After more than a decade of activity and performance, notably as a leading bassist in free jazz, Grimes completely disappeared from the music scene by 1970.[1] Grimes was often presumed to have died, but he was discovered in 2002 and returned to performing.[1]
Biography
Early life and career
Henry Alonzo Grimes was born in Philadelphia, to parents who both had been musicians in their youth.[2] He took up the violin at the age of 12, and then began playing tuba, English horn, percussion, finally switching to the double bass at Mastbaum Technical High School.[3] He furthered his musical studies at Juilliard and established a reputation as a versatile bassist by the mid-1950s.

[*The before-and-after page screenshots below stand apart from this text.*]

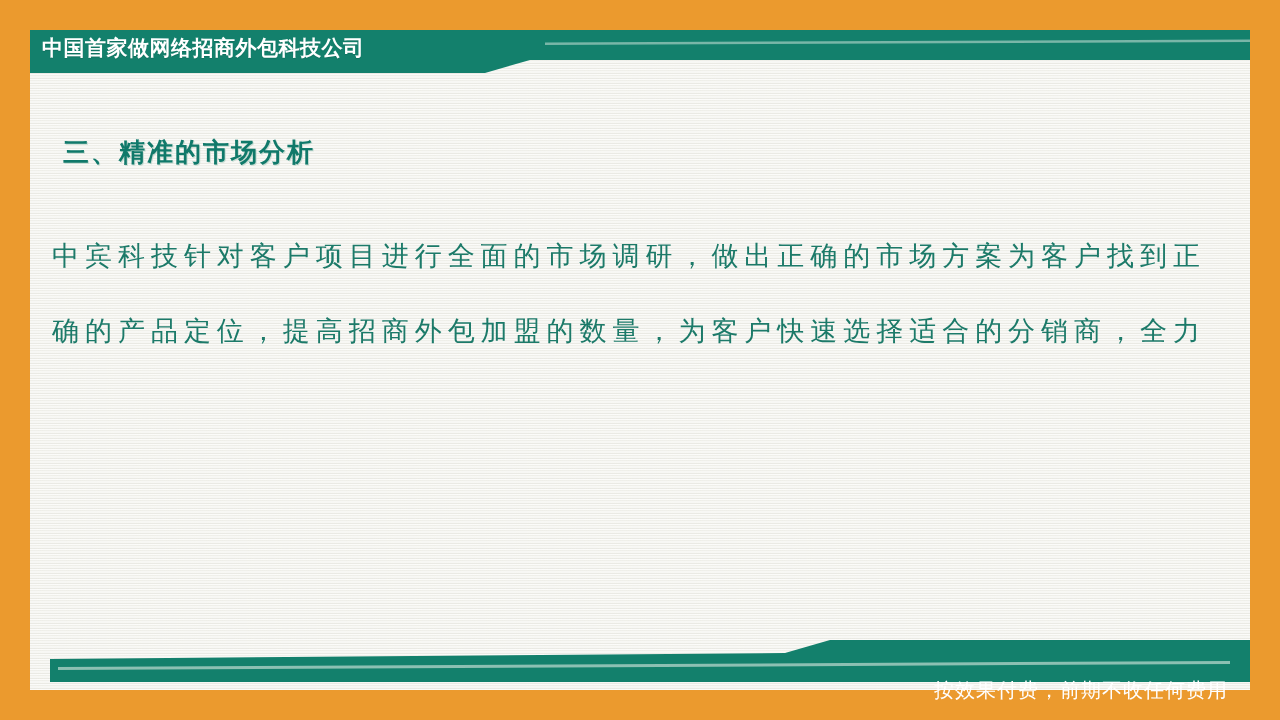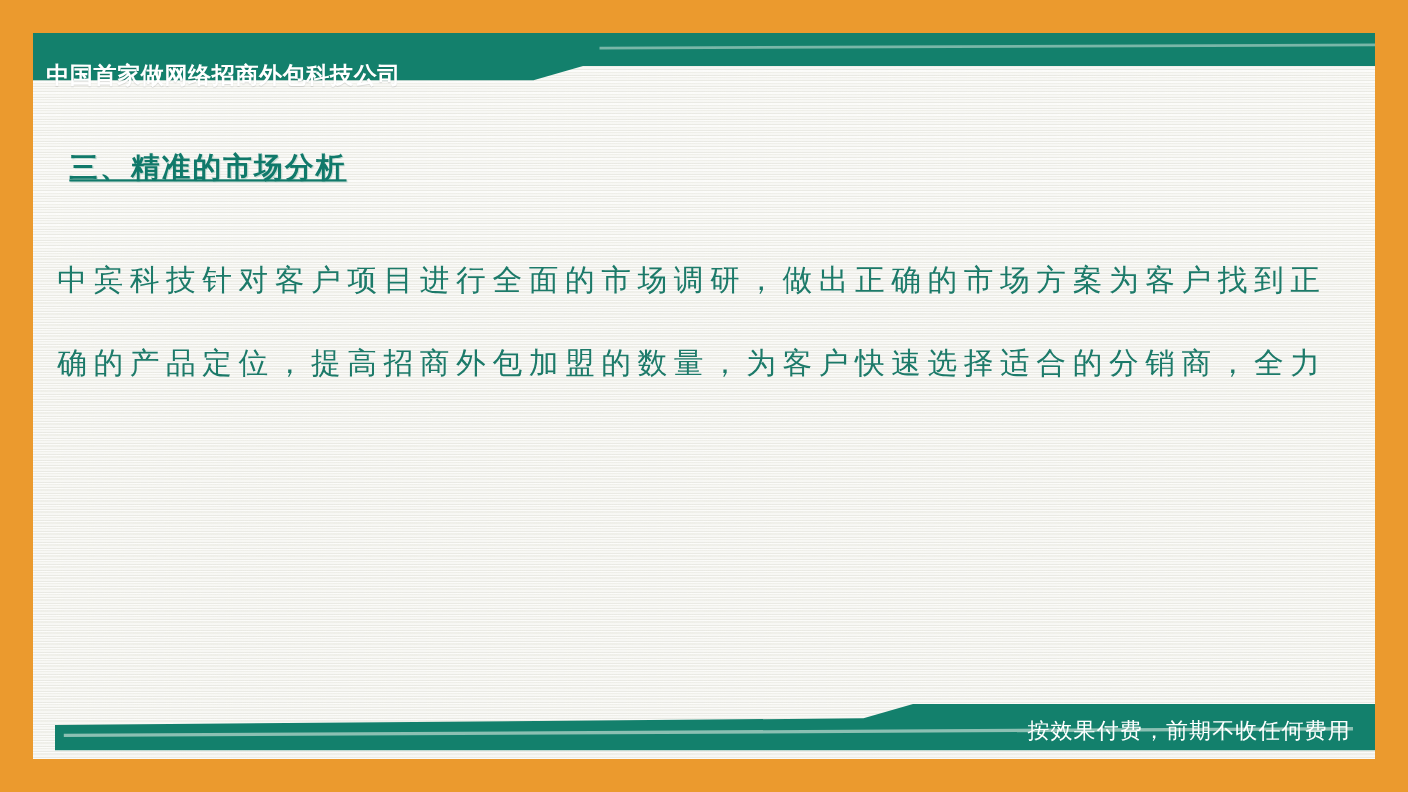"中国首家做网络招商外包科技公司" #header-title { margin-top: 20px -> none }
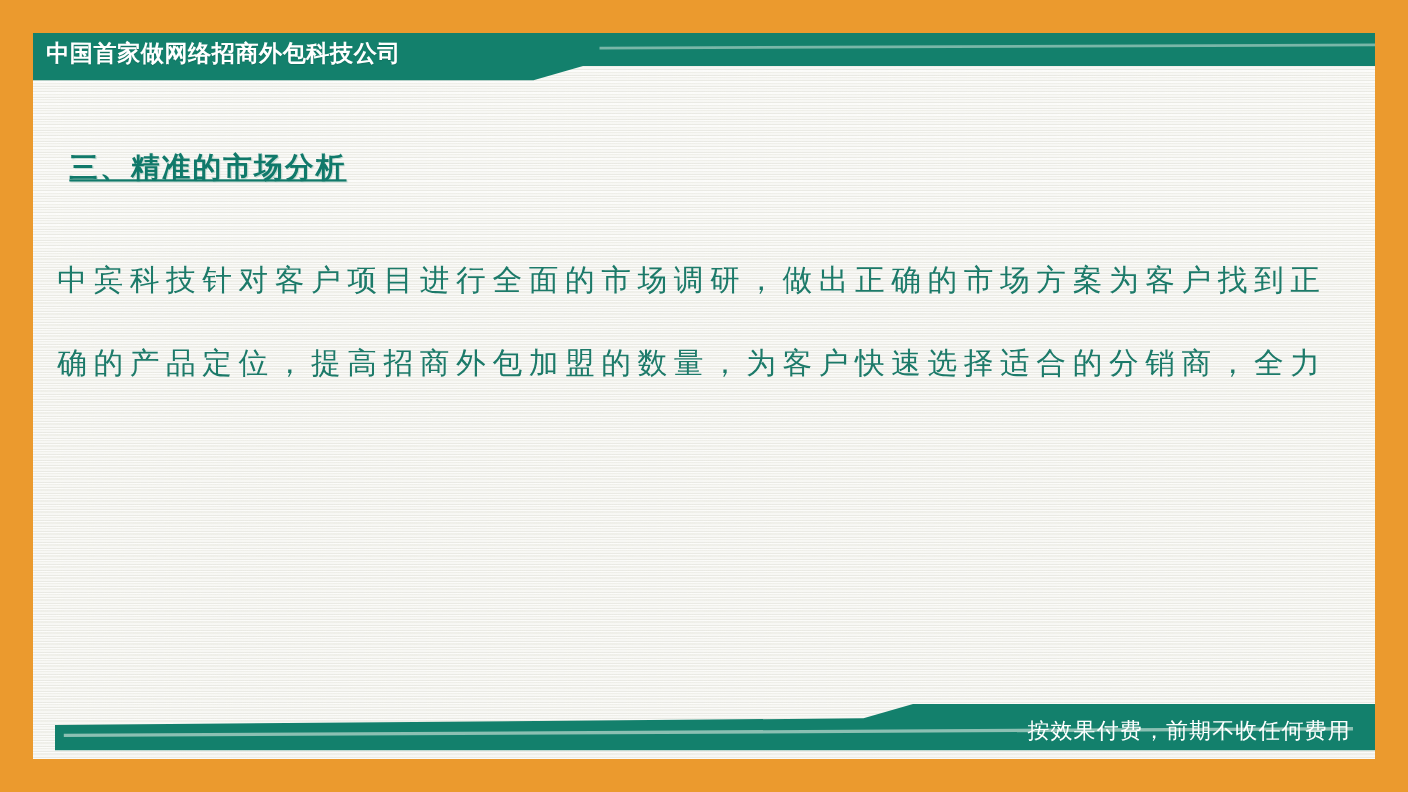"三、精准的市场分析" #section-heading { text-decoration: underline -> none }
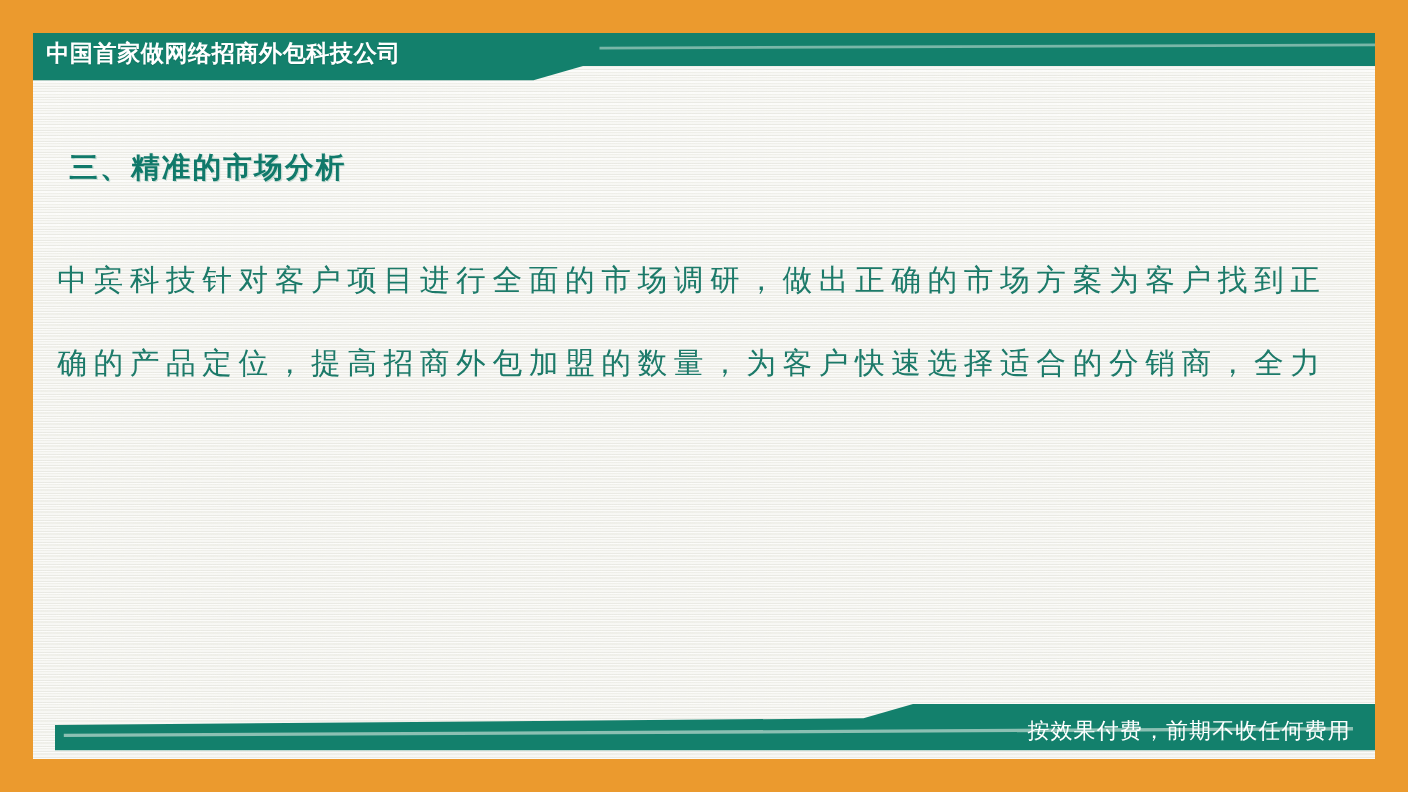"按效果付费，前期不收任何费用" #footer-text { top: 651px -> 677px }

Grimes recorded or performed with pianist Lennie Tristano and saxophonists Lee Konitz, Gerry Mulligan and Sonny Rollins, pianists Thelonious Monk and McCoy Tyner, singer Anita O'Day, clarinetist Benny Goodman and many others.[1] When bassist Charles Mingus was experimenting with a second bass player in his band, Grimes was the person he selected for the job.[1] One of his earliest appearances on film is captured in the Bert Stern documentary on the Newport Jazz Festival of 1958, Jazz on a Summer's Day. Grimes was 22 years old, and as word spread among the musicians about his extraordinary playing, he ended up playing with six different groups in the festival that weekend: those of Benny Goodman, Lee Konitz, Thelonious Monk, Gerry Mulligan, Sonny Rollins, and Tony Scott.[3] And though Henry’s name never even appeared in the festival’s printed program, New York Times critic Bosley Crowther took note of the remarkable young bassist and listed him as one of the festival’s primary players.[4]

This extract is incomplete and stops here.